=== Assignment ===
Reproduce the listing below as it stands. Leave out each image.

=== Supplied data ===
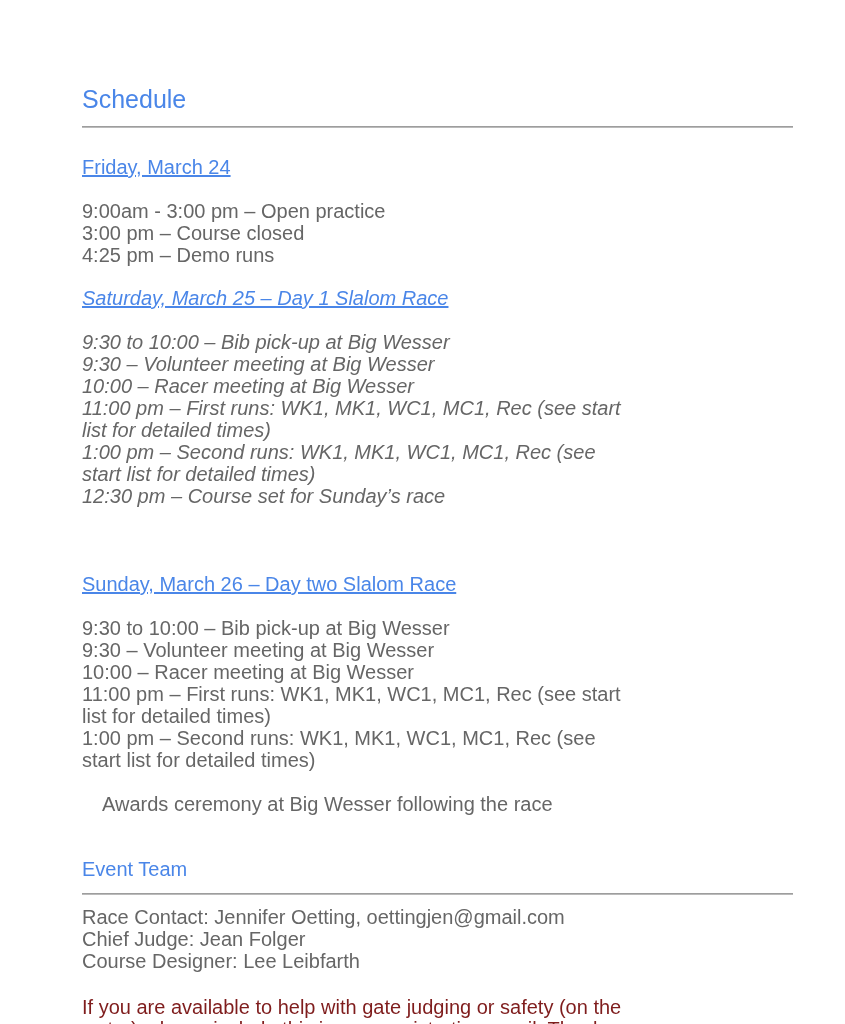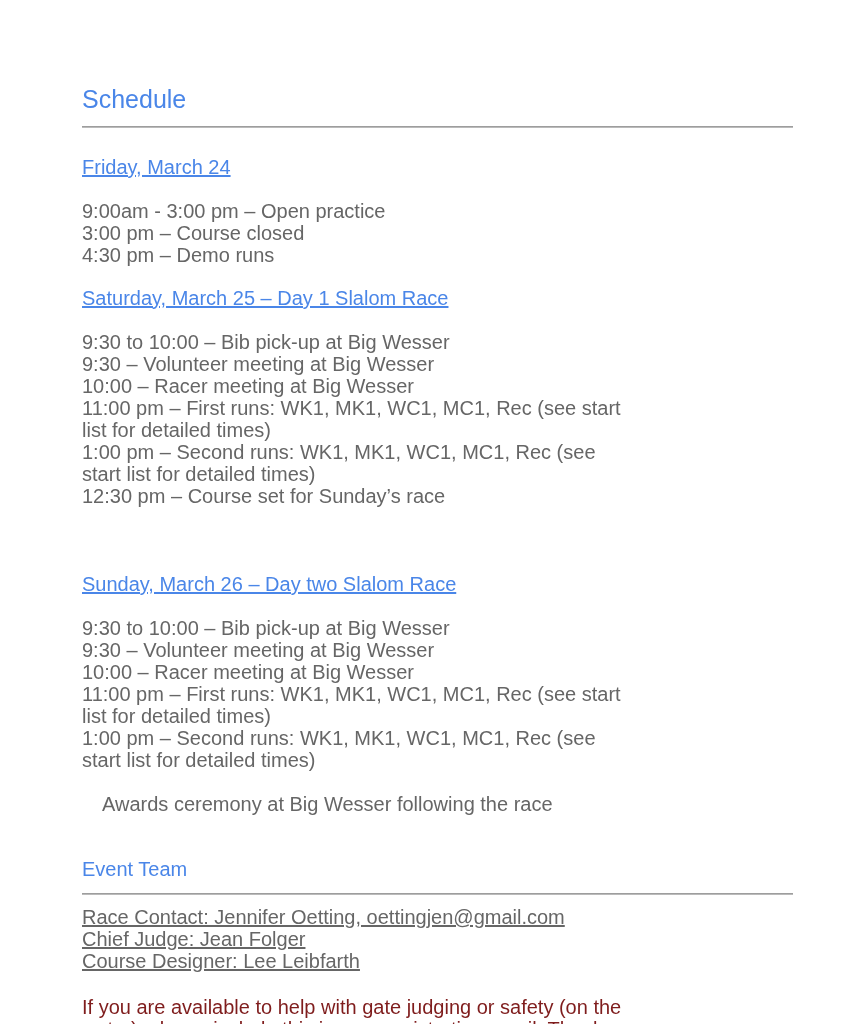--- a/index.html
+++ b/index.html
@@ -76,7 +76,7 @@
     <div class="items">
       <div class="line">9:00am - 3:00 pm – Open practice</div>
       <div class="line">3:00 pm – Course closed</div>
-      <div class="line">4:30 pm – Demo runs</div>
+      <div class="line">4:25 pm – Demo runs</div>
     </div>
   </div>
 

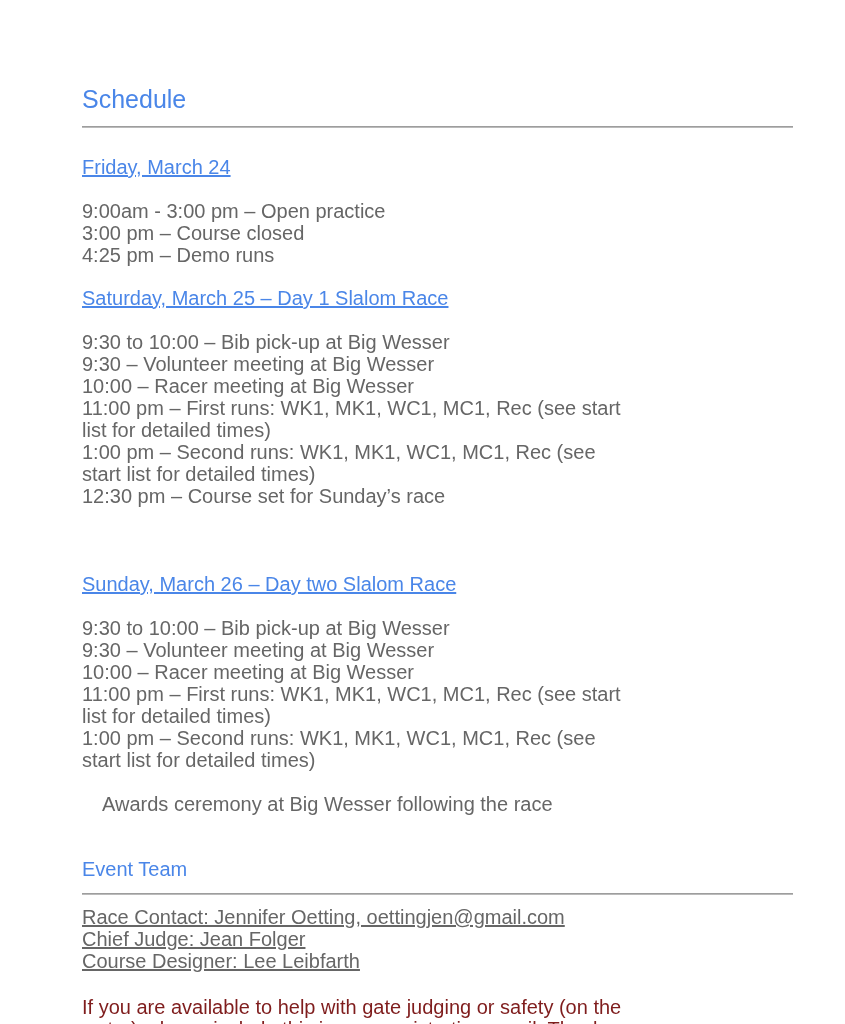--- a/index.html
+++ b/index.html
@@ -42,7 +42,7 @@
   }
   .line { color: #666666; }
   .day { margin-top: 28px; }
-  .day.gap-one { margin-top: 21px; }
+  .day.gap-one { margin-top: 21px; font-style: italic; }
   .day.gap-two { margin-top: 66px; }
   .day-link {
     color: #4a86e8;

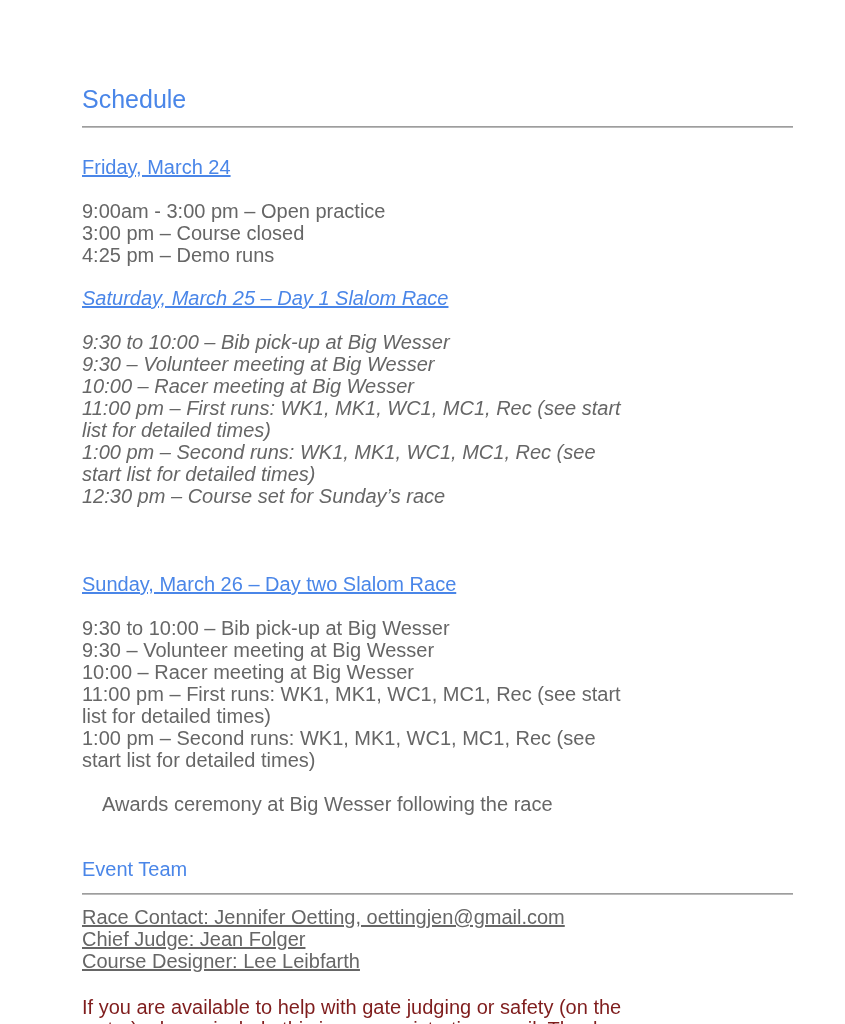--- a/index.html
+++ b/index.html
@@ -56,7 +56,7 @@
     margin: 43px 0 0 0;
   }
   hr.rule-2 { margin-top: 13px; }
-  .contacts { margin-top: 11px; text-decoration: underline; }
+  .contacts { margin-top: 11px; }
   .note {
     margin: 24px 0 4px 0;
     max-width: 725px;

=== Answer to the exercise ===
--- a/index.html
+++ b/index.html
@@ -76,7 +76,7 @@
     <div class="items">
       <div class="line">9:00am - 3:00 pm – Open practice</div>
       <div class="line">3:00 pm – Course closed</div>
-      <div class="line">4:30 pm – Demo runs</div>
+      <div class="line">4:25 pm – Demo runs</div>
     </div>
   </div>
 

--- a/index.html
+++ b/index.html
@@ -42,7 +42,7 @@
   }
   .line { color: #666666; }
   .day { margin-top: 28px; }
-  .day.gap-one { margin-top: 21px; }
+  .day.gap-one { margin-top: 21px; font-style: italic; }
   .day.gap-two { margin-top: 66px; }
   .day-link {
     color: #4a86e8;

--- a/index.html
+++ b/index.html
@@ -56,7 +56,7 @@
     margin: 43px 0 0 0;
   }
   hr.rule-2 { margin-top: 13px; }
-  .contacts { margin-top: 11px; text-decoration: underline; }
+  .contacts { margin-top: 11px; }
   .note {
     margin: 24px 0 4px 0;
     max-width: 725px;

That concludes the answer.